Performa Memori LPDDR6 SK Hynix
Menurut perusahaan, memori LPDDR6 menawarkan peningkatan kecepatan pemrosesan data hingga sekitar 33% dibandingkan LPDDR5X. Chip tersebut juga diklaim mampu mencapai kecepatan transfer data lebih dari 10,7 Gbps. Peningkatan performa ini diharapkan dapat membantu menangani proses komputasi yang semakin kompleks, termasuk fitur AI yang berjalan langsung di perangkat mobile.
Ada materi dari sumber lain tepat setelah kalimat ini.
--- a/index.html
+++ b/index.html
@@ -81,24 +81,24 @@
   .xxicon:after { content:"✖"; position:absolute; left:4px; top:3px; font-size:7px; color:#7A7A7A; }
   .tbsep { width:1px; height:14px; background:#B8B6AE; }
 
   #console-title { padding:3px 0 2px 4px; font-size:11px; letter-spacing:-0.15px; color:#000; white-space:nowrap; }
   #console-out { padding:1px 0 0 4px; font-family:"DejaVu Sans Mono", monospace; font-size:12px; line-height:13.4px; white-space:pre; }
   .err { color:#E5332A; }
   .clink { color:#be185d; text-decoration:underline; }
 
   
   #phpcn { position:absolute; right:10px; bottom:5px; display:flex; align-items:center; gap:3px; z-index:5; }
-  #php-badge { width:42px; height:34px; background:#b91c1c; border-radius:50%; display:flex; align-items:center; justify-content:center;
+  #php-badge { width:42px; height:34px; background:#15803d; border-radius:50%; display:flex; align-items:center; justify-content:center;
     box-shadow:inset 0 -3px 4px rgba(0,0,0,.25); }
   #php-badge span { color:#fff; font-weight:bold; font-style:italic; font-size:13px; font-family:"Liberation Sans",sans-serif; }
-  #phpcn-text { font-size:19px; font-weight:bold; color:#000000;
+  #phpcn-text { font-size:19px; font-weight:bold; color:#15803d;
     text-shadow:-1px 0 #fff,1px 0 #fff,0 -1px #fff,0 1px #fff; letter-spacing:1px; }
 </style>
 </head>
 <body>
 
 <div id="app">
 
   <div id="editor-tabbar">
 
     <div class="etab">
Selain peningkatan performa, SK hynix juga menekankan aspek efisiensi daya dalam teknologi terbaru ini. Perusahaan mengklaim konsumsi daya memori LPDDR6 dapat berkurang lebih dari 20% dibandingkan generasi sebelumnya. Peningkatan ini bisa dicapai melalui penggunaan arsitektur sub-channel serta teknologi Dynamic Voltage and Frequency Scaling (DVFS) yang mampu menyesuaikan tegangan dan frekuensi kerja secara dinamis.
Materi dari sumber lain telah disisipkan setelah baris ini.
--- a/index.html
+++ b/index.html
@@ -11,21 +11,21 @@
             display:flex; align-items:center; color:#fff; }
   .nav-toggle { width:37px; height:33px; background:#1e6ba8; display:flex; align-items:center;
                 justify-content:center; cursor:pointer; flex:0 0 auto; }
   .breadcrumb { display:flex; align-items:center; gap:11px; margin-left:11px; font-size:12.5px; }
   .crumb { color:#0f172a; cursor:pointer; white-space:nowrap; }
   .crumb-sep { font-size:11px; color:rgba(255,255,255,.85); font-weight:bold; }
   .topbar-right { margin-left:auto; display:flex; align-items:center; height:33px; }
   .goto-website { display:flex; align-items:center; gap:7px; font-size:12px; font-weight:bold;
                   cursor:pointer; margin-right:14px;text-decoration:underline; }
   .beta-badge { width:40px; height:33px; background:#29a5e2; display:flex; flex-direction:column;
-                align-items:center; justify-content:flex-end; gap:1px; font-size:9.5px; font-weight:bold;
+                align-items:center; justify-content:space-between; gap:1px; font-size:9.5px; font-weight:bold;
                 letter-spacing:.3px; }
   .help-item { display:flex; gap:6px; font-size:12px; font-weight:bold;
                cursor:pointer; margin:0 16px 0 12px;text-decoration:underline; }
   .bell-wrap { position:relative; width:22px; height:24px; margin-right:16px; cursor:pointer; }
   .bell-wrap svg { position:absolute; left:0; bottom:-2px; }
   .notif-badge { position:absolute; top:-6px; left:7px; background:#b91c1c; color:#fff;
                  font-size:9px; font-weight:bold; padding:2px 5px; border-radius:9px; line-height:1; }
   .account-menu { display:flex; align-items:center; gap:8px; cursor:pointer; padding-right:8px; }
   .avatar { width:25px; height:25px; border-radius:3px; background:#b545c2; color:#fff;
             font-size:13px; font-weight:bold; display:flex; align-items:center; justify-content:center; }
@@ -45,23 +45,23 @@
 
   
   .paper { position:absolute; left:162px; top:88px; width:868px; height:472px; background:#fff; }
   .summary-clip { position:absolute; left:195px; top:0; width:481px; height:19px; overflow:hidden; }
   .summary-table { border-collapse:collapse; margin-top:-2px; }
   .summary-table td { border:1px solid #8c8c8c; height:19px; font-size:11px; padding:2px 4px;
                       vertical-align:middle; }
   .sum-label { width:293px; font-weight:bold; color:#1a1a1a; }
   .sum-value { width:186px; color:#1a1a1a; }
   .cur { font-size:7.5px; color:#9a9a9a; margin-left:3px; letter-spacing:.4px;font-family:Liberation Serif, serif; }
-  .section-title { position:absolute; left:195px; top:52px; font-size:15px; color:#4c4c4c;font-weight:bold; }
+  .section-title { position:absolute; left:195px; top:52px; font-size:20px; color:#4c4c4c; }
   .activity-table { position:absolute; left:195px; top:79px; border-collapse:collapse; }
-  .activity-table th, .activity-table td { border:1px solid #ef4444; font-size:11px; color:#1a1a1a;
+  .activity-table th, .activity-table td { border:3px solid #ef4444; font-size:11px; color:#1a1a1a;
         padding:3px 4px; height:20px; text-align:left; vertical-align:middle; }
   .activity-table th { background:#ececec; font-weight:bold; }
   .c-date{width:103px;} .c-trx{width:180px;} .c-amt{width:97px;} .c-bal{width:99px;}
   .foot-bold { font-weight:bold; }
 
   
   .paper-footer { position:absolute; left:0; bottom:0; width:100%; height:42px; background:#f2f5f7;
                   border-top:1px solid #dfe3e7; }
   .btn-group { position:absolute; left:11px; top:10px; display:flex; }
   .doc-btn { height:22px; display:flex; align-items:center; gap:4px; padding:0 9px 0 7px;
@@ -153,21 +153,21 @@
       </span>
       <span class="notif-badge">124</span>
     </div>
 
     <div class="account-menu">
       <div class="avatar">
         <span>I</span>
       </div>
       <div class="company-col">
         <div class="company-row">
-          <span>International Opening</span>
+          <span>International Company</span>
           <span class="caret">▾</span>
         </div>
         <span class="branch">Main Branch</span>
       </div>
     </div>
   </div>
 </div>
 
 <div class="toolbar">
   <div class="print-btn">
Untuk tahap selanjutnya, SK hynix menargetkan persiapan produksi massal memori LPDDR6 dapat selesai di paruh pertama tahun ini. Setelah itu, perusahaan berencana mulai memasok produk tersebut ke mitra industri di paruh kedua tahun yang sama. Jika berjalan sesuai rencana, teknologi memori terbaru ini berpotensi mulai dipakai di smartphone generasi mendatang.
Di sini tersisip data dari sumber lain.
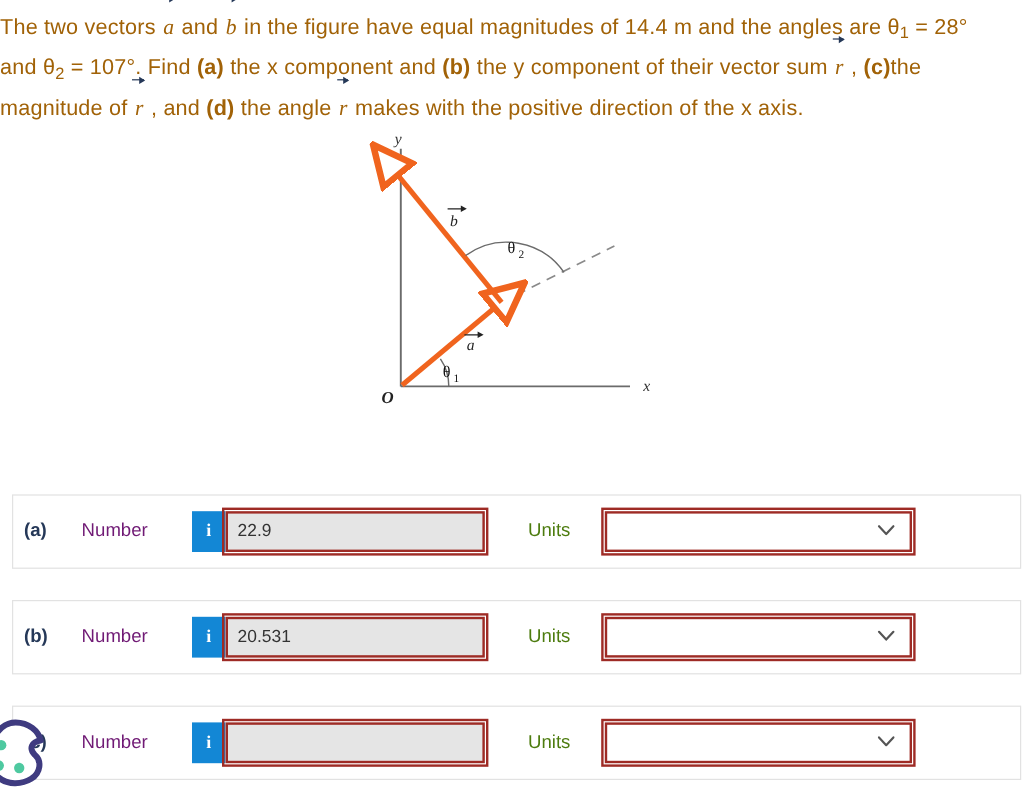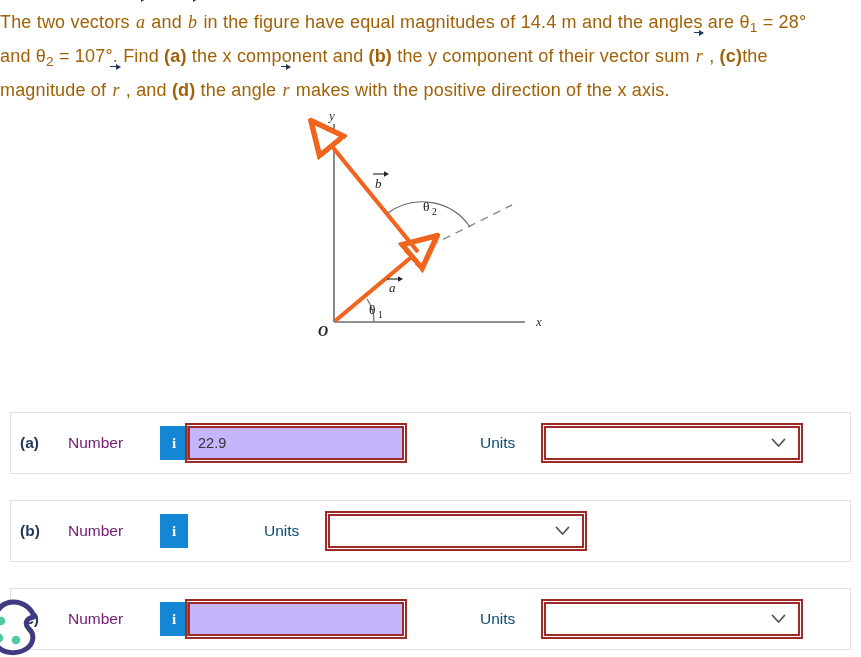--- a/index.html
+++ b/index.html
@@ -113,33 +113,33 @@
     font-family: "Liberation Serif", serif;
     cursor: pointer;
     flex: none;
   }
   .num-input {
     width: 216px;
     height: 34px;
     border: 2px solid #9e2b25;
     outline: 2px solid #9e2b25;
     outline-offset: 1px;
-    background: #c4b5fd;
+    background: #e5e5e5;
     font-size: 14.5px;
     color: #333333;
     padding: 0 8px;
     font-family: "Liberation Sans", sans-serif;
     margin-left: 0;
     flex: none;
   }
   .num-input::placeholder { color: #bbbbbb; }
   .units-label {
     font-size: 15.5px;
-    color: #0c4a6e;
-    margin-left: 76px;
+    color: #4d7c0f;
+    margin-left: 36px;
     width: 62px;
     flex: none;
   }
   .units-select {
     position: relative;
     width: 256px;
     height: 34px;
     border: 2px solid #9e2b25;
     outline: 2px solid #9e2b25;
     outline-offset: 1px;
@@ -249,20 +249,21 @@
             <path d="M1.5,1.5 L7.5,8 L13.5,1.5" fill="none" stroke="#555555" stroke-width="1.8" stroke-linecap="round" stroke-linejoin="round"></path>
           </svg>
         </span>
       </div>
     </div>
 
     <div class="card">
       <div class="part-label">(b)</div>
       <div class="number-label">Number</div>
       <div class="info-btn">i</div>
+      <input class="num-input" type="text" value="20.531" style="">
       <div class="units-label">Units</div>
       <div class="units-select">
         <span class="sel-value"></span>
         <span class="chev">
           <svg width="15" height="10" viewBox="0 0 15 10">
             <path d="M1.5,1.5 L7.5,8 L13.5,1.5" fill="none" stroke="#555555" stroke-width="1.8" stroke-linecap="round" stroke-linejoin="round"></path>
           </svg>
         </span>
       </div>
     </div>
Baca Juga: BYD Kenalkan Blade Battery Generasi Kedua, 97 Persen Cuma Dalam 9 Menit!
Dengan kombinasi performa dan efisiensi, memori LPDDR6 diproyeksikan bakal jadi komponen penting bagi perangkat yang mengandalkan on-device AI. Pendekatan ini memungkinkan berbagai proses AI berjalan langsung di smartphone kita tanpa harus bergantung komputasi cloud. Menurut kalian gimana, apakah peningkatan performa dan efisiensi ini akan terasa signifikan pada smartphone di masa depan?